Troubleshoot replication issues for VMware VMs and physical servers
This article describes some common issues and specific errors you might encounter when you replicate on-premises VMware VMs and physical servers to Azure using Site Recovery.
Step 1: Monitor process server health
Site Recovery uses the process server to receive and optimize replicated data, and send it to Azure.
We recommend that you monitor the health of process servers in portal, to ensure that they are connected and working properly, and that replication is progressing for the source machines associated with the process server.
Step 2: Troubleshoot connectivity and replication issues
Initial and ongoing replication failures often are caused by connectivity issues between the source server and the process server or between the process server and Azure.
To solve these issues, troubleshoot connectivity and replication.
Step 3: Troubleshoot source machines that aren't available for replication
When you try to select the source machine to enable replication by using Site Recovery, the machine might not be available for one of the following reasons:
- Two virtual machines with same instance UUID: If two virtual machines under the vCenter have the same instance UUID, the first virtual machine discovered by the configuration server is shown in the Azure portal. To resolve this issue, ensure that no two virtual machines have the same instance UUID. This scenario is commonly seen in instances where a backup VM becomes active and is logged into our discovery records. Refer to Azure Site Recovery VMware-to-Azure: How to clean up duplicate or stale entries to resolve.
- Incorrect vCenter user credentials: Ensure that you added the correct vCenter credentials when you set up the configuration server by using the OVF template or unified setup. To verify the credentials that you added during setup, see Modify credentials for automatic discovery.
- vCenter insufficient privileges: If the permissions provided to access vCenter don't have the required permissions, failure to discover virtual machines might occur. Ensure that the permissions described in Prepare an account for automatic discovery are added to the vCenter user account.
- Azure Site Recovery management servers: If the virtual machine is used as management server under one or more of the following roles - Configuration server /scale-out process server / Master target server, then you will not be able to choose the virtual machine from portal.
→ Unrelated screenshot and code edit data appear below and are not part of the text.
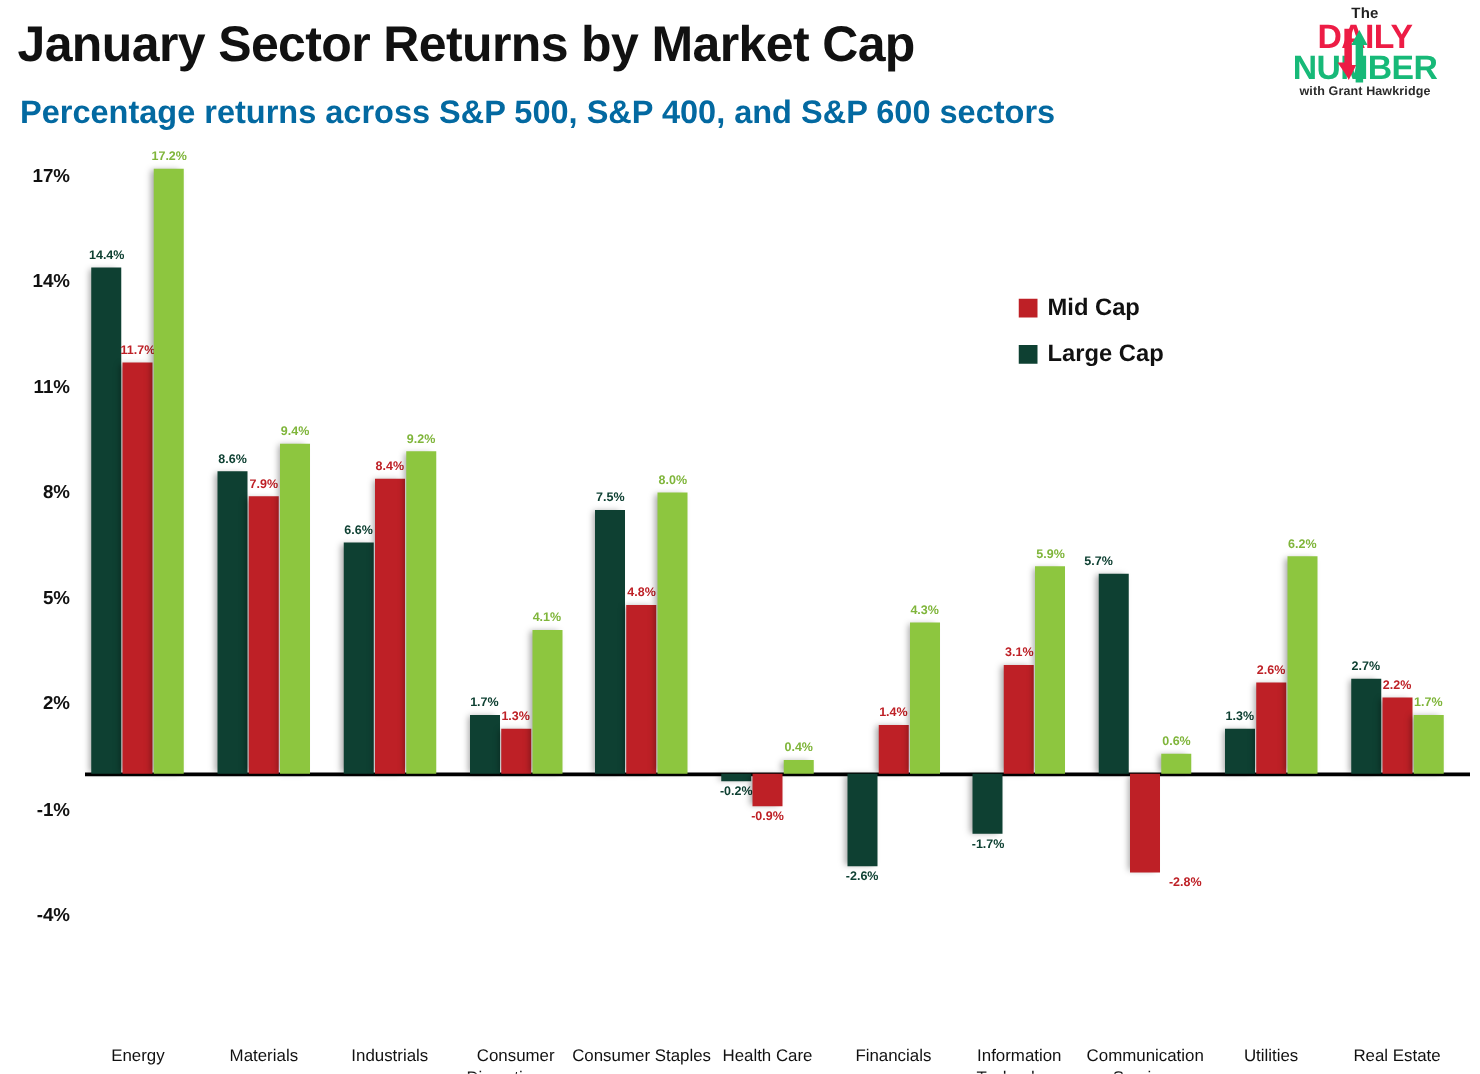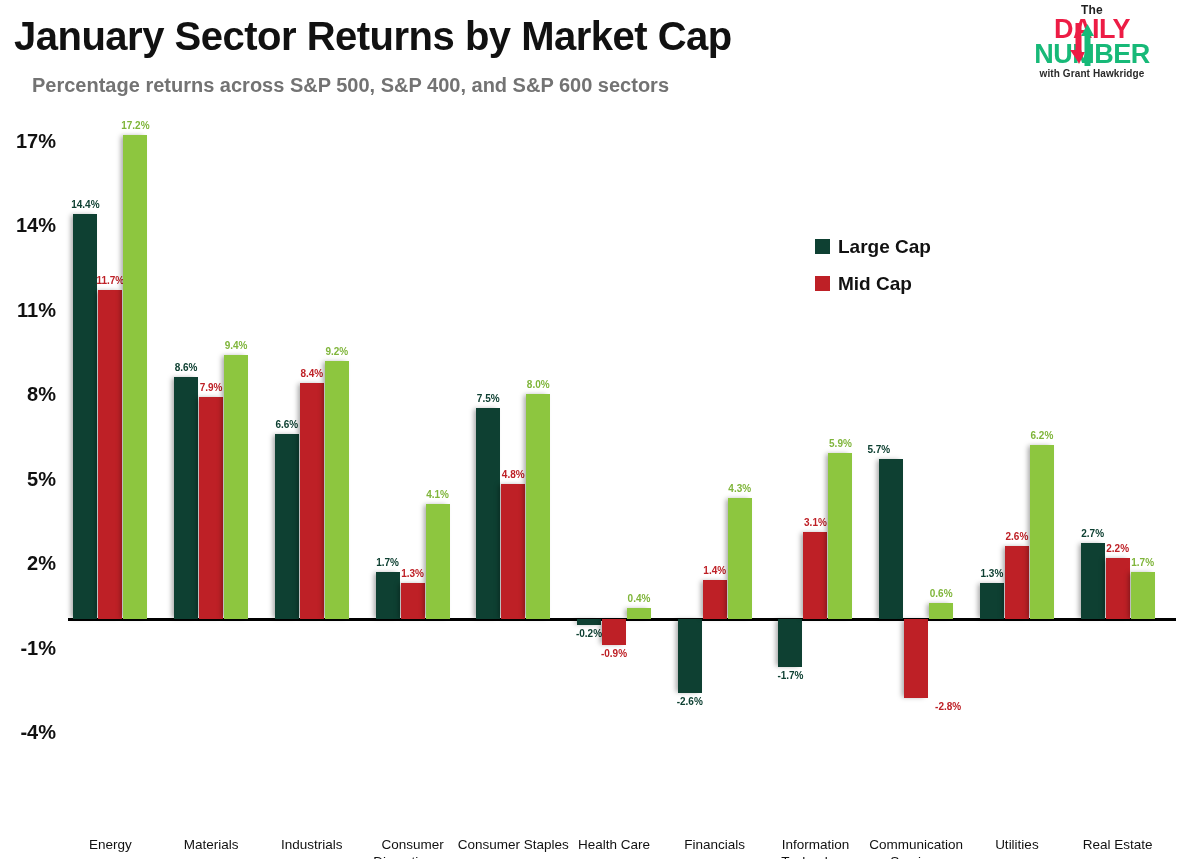--- a/index.html
+++ b/index.html
@@ -28,10 +28,10 @@
   }
   #subtitle {
     position: absolute;
-    left: 32px; top: 74px;
-    font-size: 20px;
+    left: 16px; top: 74px;
+    font-size: 26px;
     font-weight: bold;
-    color: #737373;
+    color: #0369a1;
     white-space: nowrap;
   }
 

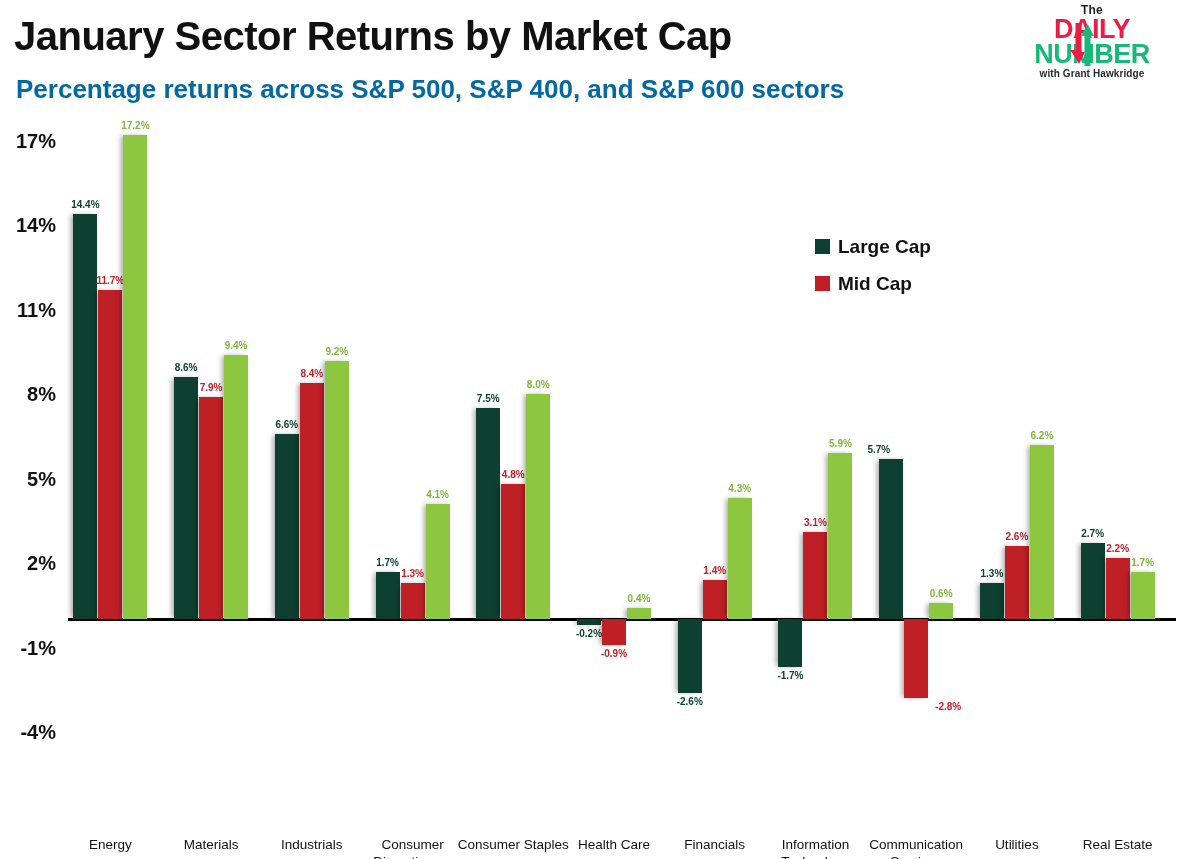--- a/index.html
+++ b/index.html
@@ -75,7 +75,7 @@
     position: absolute;
     left: 0; width: 56px;
     text-align: right;
-    font-size: 20px; font-weight: bold;
+    font-size: 15px; font-weight: bold;
     color: #111111;
     transform: translateY(-50%);
   }

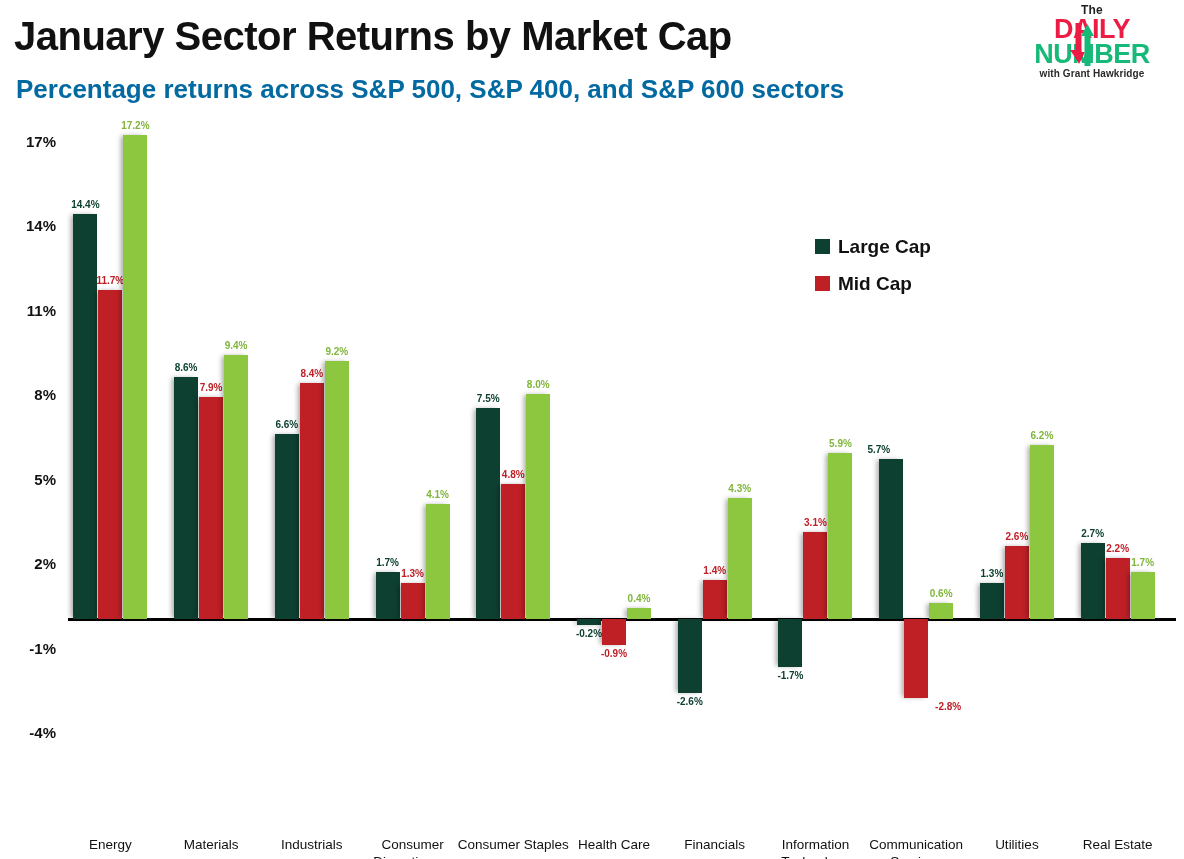--- a/index.html
+++ b/index.html
@@ -273,13 +273,13 @@
 
   <div id="legend">
       <div class="leg-row">
+        <span class="leg-sw md"></span>
+        <span class="leg-tx">Mid Cap</span>
+      </div>
+      <div class="leg-row">
         <span class="leg-sw lg"></span>
         <span class="leg-tx">Large Cap</span>
       </div>
-      <div class="leg-row">
-        <span class="leg-sw md"></span>
-        <span class="leg-tx">Mid Cap</span>
-      </div>
     </div>
 
 </div>

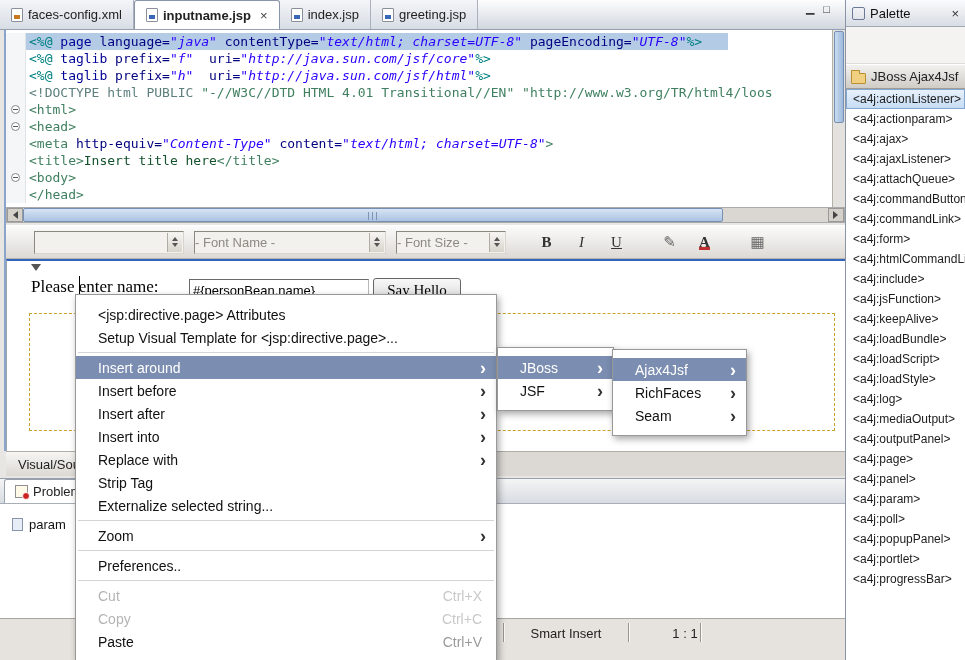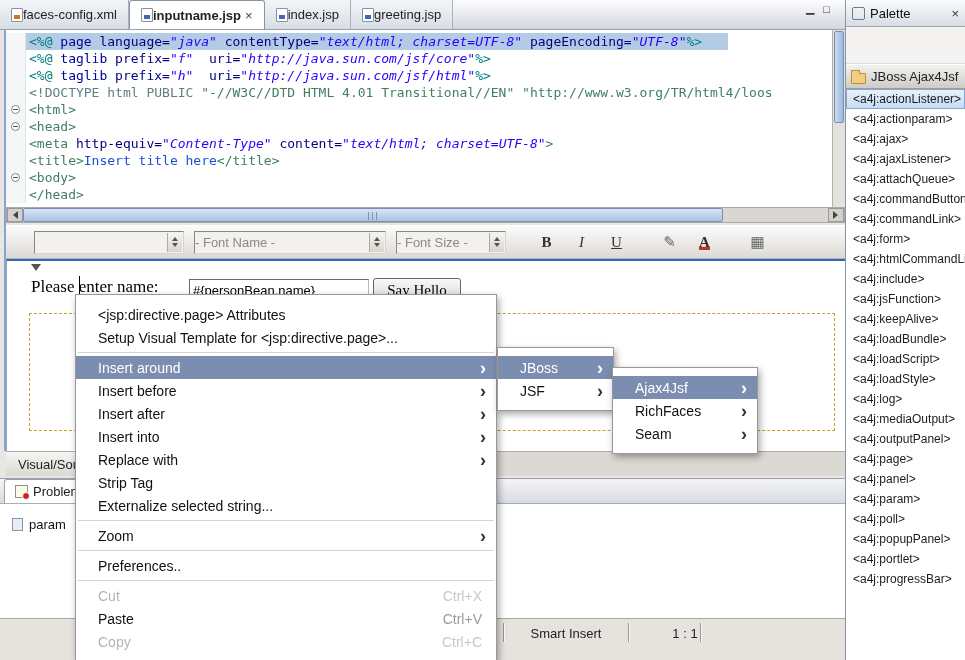--- a/index.html
+++ b/index.html
@@ -9,7 +9,7 @@
 
   
   #tabbar{left:0;top:0;width:845px;height:30px;background:linear-gradient(#fdfdfd,#d2d7df);border-bottom:1px solid #97a0b0;display:flex;align-items:flex-end}
-  .etab{display:flex;align-items:center;height:29px;padding:12px 11px;font-size:13px;color:#222;border-right:1px solid #aab0bc;background:linear-gradient(#f3f5f8,#d8dde5);white-space:nowrap}
+  .etab{display:flex;align-items:center;gap:5px;height:29px;padding:12px 11px;font-size:13px;color:#222;border-right:1px solid #aab0bc;background:linear-gradient(#f3f5f8,#d8dde5);white-space:nowrap}
   .etab.active{background:#fff;font-weight:bold;border:1px solid #8894a8;border-bottom:none;border-radius:3px 3px 0 0}
   .tab-close{font-size:13px;color:#444;margin-left:4px;font-weight:normal}
   .file-icon{width:12px;height:14px;background:#fff;border:1px solid #8a8f99;border-radius:1px;position:relative;flex:0 0 12px}

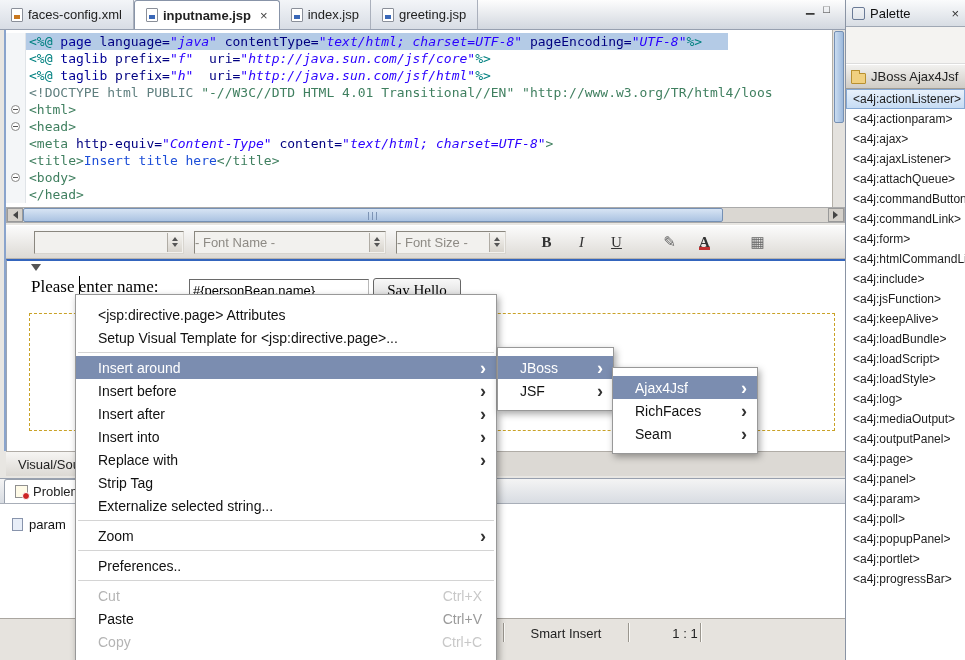--- a/index.html
+++ b/index.html
@@ -36,7 +36,7 @@
   .c-tag{color:#3f7f5f}
   .c-doct{color:#5f7f7f}
   .c-docs{color:#3f7f5f}
-  .c-pl{color:#1d4ed8}
+  .c-pl{color:#14532d}
   #v-scroll{width:13px;flex:0 0 13px;background:#e4e2de;border-left:1px solid #b4b0a8;position:relative}
   #v-thumb{position:absolute;left:1px;top:1px;width:10px;height:92px;background:linear-gradient(90deg,#cadcf0,#9db9dc);border:1px solid #7590b4;border-radius:2px}
 

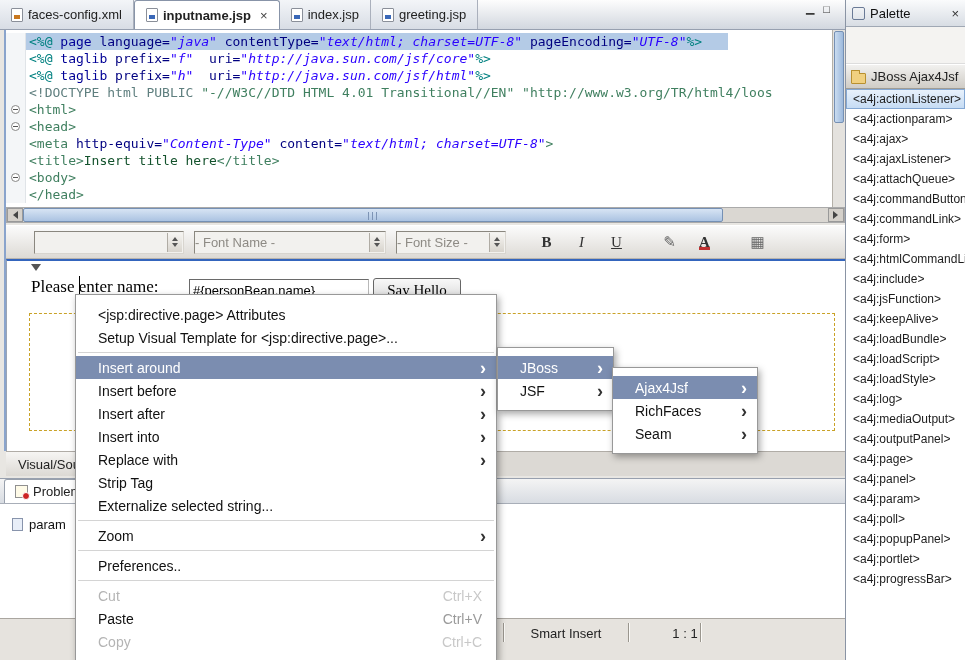--- a/index.html
+++ b/index.html
@@ -115,7 +115,7 @@
   .menu{position:absolute;background:#fff;border:1px solid #989898;box-shadow:2px 3px 7px rgba(0,0,0,.35);padding:8px 0}
   #ctx-menu{left:75px;top:294px;width:422px;z-index:60}
   #sub1{left:497px;top:347px;width:117px;z-index:61}
-  #sub2{left:612px;top:367px;width:146px;z-index:62}
+  #sub2{left:612px;top:349px;width:135px;z-index:62}
   .menu-item{height:23px;display:flex;align-items:center;padding:0 10px 0 22px;font-size:14px;color:#111}
   .menu-item .mi-label{flex:1;white-space:nowrap}
   .menu-item .mi-sc{color:#9a9a9a;margin-left:auto;padding-right:4px}

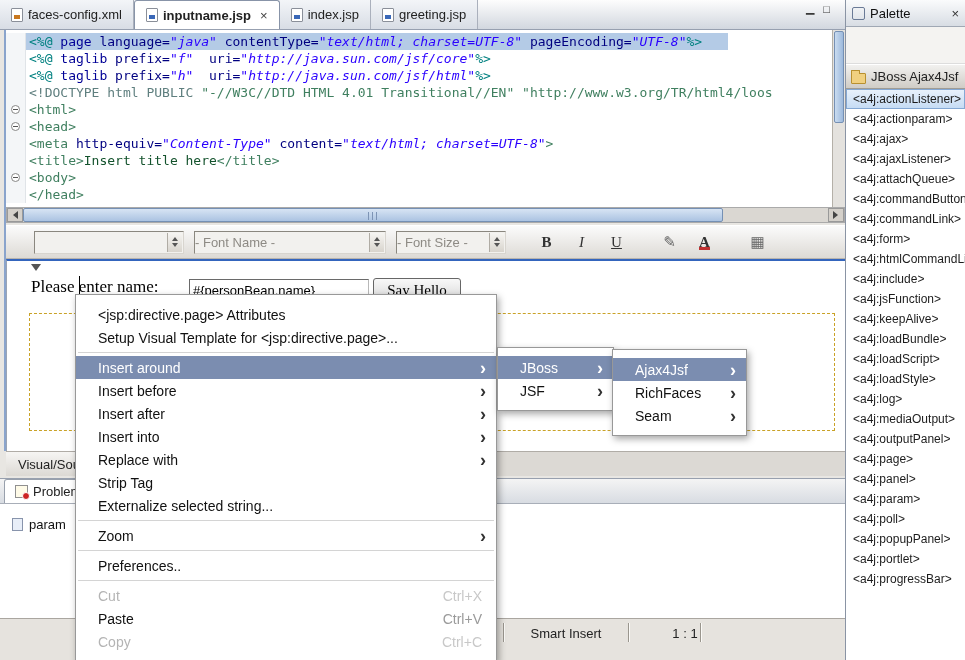--- a/index.html
+++ b/index.html
@@ -352,14 +352,14 @@
         <span class="mi-label">Cut</span>
         <span class="mi-sc">Ctrl+X</span>
       </div>
-      <div class="menu-item">
-        <span class="mi-label">Paste</span>
-        <span class="mi-sc">Ctrl+V</span>
-      </div>
       <div class="menu-item dis">
         <span class="mi-label">Copy</span>
         <span class="mi-sc">Ctrl+C</span>
       </div>
+      <div class="menu-item">
+        <span class="mi-label">Paste</span>
+        <span class="mi-sc">Ctrl+V</span>
+      </div>
     </div>
   <div id="sub1" class="menu">
       <div class="menu-item hl">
Managements servers cannot be replicated.
- Already protected/failed over through Azure Site Recovery services: If the virtual machine is already protected or failed over through Site Recovery, the virtual machine isn't available to select for protection in the portal. Ensure that the virtual machine you're looking for in the portal isn't already protected by any other user or under a different subscription.
- vCenter not connected: Check if vCenter is in connected state. To verify, go to Recovery Services vault > Site Recovery Infrastructure > Configuration Servers > Click on respective configuration server > a blade opens on your right with details of associated servers. Check if vCenter is connected. If it's in a "Not Connected" state, resolve the issue and then refresh the configuration server on the portal. After this, virtual machine will be listed on the portal.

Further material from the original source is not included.